Özellikle telekomünikasyon, finans, ulaşım ve kamu sektörlerinin yüksek risk içeren sektörler olduğunu kaydeden Siemens IT Çözümleri ve Hizmetleri Portföy ve Teknoloji Kısım Müdürü Orçun Özalp, “Çünkü bu sektörler müşterilerin kişisel bilgilerine sahipler ayrıca yüksek güvenlik gerektiren internette ve mobil mecralarda işlem yapıyorlar. Bu verilerin değiştirilmesi, çalınması, kaybı gibi riskler ile karşı karşıyalar. Bunun yanında şirket içi-dışı tehditler, virüs saldırıları, hacker atakları, güç kesintisi ya da doğal felaketler de tüm işletmeler için risk oluşturuyor. Bu alanlarda faaliyet gösteren şirketlerin yasal ve etik sorumlulukları gereği sahip oldukları verilerin güvenliği, korunması ve yedeklenmesi konusunda iş sürekliliği planlarını yapmış olması gerekiyor” dedi.
Dell Türkiye Kurumsal Ürünler Pazarlama Müdürü Tunç Erkan bir doğal afet veya elektrik şebekesi kesintisi durumunda BT’nin her yerde süreklilik sağlaması gerektiğinin altını çizdi. Erkan, kurumların 6 riskle karşı karşıya olduğunu belirterek bu riskleri şöyle sıraladı: “Planlı kesintiler, operatör hataları, donanım veya bileşen arızaları, yazılım hataları, bina felaketi ve bölgesel felaketler.”
Kurumların bu risklere karşı kapsamlı, detaylı ve sürdürülebilir bir felaket yönetim planlaması gerçekleştirmesi ve bu uygulamaları şirket politikalarına dahil etmesi gerektiğini söyleyen Erkan, şu şekilde devam ediyor: “Yeterli bilgi ve beceriyle donanımı iyi olan kişilerle çalışılmalı, kalıcı bir felaket yönetimi ofis programı oluşturulmalı, belli bir rutin dahilinde testler yapılmalı, sanallaştırma ve harmonik düzen sağlanmalı, ileri veri yönetimi yapmalı, bulut tabanlı hizmetler yaratılmalı.”
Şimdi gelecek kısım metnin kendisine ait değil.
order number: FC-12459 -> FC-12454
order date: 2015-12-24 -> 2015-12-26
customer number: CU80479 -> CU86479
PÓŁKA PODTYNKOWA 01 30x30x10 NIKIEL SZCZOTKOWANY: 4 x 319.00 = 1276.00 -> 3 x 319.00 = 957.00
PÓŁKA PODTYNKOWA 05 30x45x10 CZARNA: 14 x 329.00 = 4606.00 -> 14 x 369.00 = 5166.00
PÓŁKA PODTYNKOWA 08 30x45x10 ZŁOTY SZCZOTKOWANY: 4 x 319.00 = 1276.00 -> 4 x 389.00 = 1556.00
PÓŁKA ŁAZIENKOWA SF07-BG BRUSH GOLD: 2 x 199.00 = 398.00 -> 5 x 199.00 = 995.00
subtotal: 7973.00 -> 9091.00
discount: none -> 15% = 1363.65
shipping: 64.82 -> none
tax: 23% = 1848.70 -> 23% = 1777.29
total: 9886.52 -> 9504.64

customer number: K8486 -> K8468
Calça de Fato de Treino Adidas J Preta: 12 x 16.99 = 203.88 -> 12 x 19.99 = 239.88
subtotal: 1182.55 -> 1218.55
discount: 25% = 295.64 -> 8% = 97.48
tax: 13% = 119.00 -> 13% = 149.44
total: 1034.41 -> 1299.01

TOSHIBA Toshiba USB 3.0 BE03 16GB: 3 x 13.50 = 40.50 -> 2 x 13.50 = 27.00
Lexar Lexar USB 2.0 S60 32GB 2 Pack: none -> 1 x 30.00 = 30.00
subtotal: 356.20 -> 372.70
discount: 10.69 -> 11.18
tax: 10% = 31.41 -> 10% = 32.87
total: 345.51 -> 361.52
Sybase Bölge Müdürü Esen Tugaykan, sadece BT ve çevre birimlerinin değil kurumun insan kaynaklarının, enerji kaynaklarının kısacası kurumun bir organizma gibi davranmasında rol oynayan tüm organların devamlılığının muhakkak planlanması gerektiğini ifade ediyor. Tugaykan sözlerini şu şekilde devam ettiriyor: “Bizler öncelikle iş sürekliliği konusunda kurumların beklentilerini ve kabul oranlarını anlamaya çalışıyoruz. Hiç kimse 10 birimlik bir iş kaybı için bin birimlik bir yatırım yapmak istemiyor. Kuşkusuz bu yatırımların bir maliyeti var. Üstelik bu tür sistemler mevcut sistemlerinizi daha karmaşık hale getiriyor ve sürekliliğinin sağlanması da en zor ve önemli olanı. Böyle bir sistemi kurup unutmanız diye bir lüksünüz yok. Dolayısı ile kurumlar bu yatırımlarında hem pek çok platformu destekleyebilecek, hem de yönetimi kolay bir mimariyi tercih etmeli.”